Making an Offer: You Can Set the Price If I Can Set the Terms

Oftentimes as a Buyer, a critical component of your success in acquiring and prospering in a new business venture can be the continued cooperation and goodwill of the Seller.

But IF you don’t need the Seller’s continuing cooperation after closing to teach you the business, or to retain his key customers, suppliers, and employees, or to use his license(s) to qualify the business until you can secure your own license(s);

And IF, through a combination of personal equity and bank financing, you can afford to pay 100% cash at closing and don’t require any Seller financing;

And IF there’s nothing unique about this business that makes it particularly well suited to your needs & your future business plans, i.e., any other competing business would fit just as well;

And IF time is not of the essence in getting this deal closed; THEN by all means consider making an offer below the Seller’s Asking Price, and be prepared to spend some time negotiating a mutually acceptable selling price and terms.

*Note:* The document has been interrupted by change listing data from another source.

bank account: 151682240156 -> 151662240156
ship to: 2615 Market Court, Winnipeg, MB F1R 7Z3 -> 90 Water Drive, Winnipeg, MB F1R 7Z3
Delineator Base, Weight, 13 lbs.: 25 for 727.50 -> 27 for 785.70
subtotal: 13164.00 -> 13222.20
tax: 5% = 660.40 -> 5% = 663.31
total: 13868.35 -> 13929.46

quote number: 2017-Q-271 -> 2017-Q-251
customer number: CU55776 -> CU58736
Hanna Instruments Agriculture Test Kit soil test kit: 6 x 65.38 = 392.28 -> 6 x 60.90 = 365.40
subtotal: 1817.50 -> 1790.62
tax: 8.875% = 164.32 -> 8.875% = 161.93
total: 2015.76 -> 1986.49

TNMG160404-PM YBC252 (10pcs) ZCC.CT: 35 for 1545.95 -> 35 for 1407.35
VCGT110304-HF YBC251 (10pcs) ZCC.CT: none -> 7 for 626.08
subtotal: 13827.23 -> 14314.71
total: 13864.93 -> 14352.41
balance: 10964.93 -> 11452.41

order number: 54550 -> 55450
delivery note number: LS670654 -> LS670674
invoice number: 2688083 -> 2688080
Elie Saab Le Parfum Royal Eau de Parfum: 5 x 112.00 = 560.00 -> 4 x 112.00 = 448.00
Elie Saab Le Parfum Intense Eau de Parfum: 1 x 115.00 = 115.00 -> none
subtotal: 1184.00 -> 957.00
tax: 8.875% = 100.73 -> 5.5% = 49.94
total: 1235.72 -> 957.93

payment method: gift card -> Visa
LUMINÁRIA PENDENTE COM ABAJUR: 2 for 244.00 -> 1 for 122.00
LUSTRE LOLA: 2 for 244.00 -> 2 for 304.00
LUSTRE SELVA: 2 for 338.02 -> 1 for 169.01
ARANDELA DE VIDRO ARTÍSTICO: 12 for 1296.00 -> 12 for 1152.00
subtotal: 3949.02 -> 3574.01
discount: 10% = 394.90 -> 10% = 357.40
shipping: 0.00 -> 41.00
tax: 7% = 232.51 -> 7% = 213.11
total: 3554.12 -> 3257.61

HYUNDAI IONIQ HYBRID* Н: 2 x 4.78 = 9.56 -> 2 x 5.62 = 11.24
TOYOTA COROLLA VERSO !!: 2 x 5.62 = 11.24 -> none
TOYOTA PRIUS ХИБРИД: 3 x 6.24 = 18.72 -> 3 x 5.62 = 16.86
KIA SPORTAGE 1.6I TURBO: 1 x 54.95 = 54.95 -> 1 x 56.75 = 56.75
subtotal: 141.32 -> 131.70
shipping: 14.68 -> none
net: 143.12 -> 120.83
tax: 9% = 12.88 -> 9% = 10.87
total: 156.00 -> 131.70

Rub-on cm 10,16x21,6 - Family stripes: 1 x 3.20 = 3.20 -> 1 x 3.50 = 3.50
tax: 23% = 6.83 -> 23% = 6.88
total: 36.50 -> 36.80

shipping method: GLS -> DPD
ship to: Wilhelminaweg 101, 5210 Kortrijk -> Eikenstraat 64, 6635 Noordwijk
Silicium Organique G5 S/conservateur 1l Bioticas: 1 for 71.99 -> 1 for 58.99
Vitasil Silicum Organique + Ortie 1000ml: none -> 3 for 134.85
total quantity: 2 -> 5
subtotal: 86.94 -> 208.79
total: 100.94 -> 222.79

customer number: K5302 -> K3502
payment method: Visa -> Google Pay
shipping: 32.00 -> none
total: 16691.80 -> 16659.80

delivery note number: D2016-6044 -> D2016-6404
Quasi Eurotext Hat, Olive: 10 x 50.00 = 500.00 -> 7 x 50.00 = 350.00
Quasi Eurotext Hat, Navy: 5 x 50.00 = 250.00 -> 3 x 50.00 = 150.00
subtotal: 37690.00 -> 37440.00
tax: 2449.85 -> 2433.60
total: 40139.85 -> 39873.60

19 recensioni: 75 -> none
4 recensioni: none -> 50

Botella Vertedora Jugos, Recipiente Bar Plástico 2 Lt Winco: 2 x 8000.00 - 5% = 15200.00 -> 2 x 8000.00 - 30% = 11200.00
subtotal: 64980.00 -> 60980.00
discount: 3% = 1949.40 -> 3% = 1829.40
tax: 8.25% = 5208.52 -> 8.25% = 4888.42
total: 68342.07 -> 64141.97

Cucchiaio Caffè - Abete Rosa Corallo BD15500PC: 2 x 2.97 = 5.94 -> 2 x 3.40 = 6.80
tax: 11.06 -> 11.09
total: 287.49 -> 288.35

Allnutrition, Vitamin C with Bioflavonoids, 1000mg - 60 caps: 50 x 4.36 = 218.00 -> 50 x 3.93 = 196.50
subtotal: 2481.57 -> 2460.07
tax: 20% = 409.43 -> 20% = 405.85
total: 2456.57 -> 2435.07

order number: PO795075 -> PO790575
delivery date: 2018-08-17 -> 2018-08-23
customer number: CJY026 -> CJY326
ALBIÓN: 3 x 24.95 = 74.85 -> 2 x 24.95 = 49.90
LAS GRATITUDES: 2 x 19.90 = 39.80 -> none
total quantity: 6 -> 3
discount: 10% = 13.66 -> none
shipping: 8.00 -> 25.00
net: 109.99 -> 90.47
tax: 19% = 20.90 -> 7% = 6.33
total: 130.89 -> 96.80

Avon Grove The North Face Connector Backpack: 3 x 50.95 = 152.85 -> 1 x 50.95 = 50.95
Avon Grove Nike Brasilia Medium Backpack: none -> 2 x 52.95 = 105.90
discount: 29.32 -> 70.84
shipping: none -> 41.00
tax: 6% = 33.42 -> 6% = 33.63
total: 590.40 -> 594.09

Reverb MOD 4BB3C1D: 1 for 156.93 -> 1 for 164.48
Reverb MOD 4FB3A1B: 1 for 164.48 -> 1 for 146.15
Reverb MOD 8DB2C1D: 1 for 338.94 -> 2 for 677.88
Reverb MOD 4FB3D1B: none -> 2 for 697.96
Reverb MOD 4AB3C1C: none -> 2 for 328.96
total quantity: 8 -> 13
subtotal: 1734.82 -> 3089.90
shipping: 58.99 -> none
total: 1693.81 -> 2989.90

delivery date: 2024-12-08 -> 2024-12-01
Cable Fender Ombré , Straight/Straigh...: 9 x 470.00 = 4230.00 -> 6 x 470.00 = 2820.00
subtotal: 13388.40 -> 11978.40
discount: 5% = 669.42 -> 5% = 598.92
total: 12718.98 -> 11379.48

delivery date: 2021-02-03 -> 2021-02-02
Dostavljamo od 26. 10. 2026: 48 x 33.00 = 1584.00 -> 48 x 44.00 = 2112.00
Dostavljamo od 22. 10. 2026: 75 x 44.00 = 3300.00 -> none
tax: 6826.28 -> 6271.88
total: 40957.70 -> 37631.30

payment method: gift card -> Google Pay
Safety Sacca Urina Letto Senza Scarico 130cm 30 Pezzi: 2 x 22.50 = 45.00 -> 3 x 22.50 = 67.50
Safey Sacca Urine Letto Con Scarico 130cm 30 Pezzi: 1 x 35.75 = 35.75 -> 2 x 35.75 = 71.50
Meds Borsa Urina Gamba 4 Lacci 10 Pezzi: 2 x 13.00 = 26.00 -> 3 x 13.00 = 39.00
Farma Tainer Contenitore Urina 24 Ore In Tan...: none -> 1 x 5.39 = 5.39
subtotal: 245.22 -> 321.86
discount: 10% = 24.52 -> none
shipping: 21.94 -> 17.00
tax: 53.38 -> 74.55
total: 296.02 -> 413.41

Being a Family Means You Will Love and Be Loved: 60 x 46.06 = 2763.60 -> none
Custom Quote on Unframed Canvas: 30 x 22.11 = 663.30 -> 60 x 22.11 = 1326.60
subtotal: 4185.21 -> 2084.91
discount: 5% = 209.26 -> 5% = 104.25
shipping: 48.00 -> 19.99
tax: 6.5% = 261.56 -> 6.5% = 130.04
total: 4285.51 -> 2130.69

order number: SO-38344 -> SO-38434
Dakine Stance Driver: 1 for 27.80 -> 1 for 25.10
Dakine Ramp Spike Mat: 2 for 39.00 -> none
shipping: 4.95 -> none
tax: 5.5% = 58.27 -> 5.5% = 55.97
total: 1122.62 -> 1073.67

ON THE OTHER HAND, IF, as a Buyer, you’ve determined based on an analysis of market comparables & sold comparables that the Seller’s Asking Price is in the range of fair market value, and is not unreasonably overpriced;

And, IF ANY of the above conditions are NOT met, THEN I recommend that the sum of ALL of the elements of your offer, including cash down, assumed liabilities, Seller financing, and Seller’s compensation package, should at least equal – if not exceed – the Seller’s Asking Price.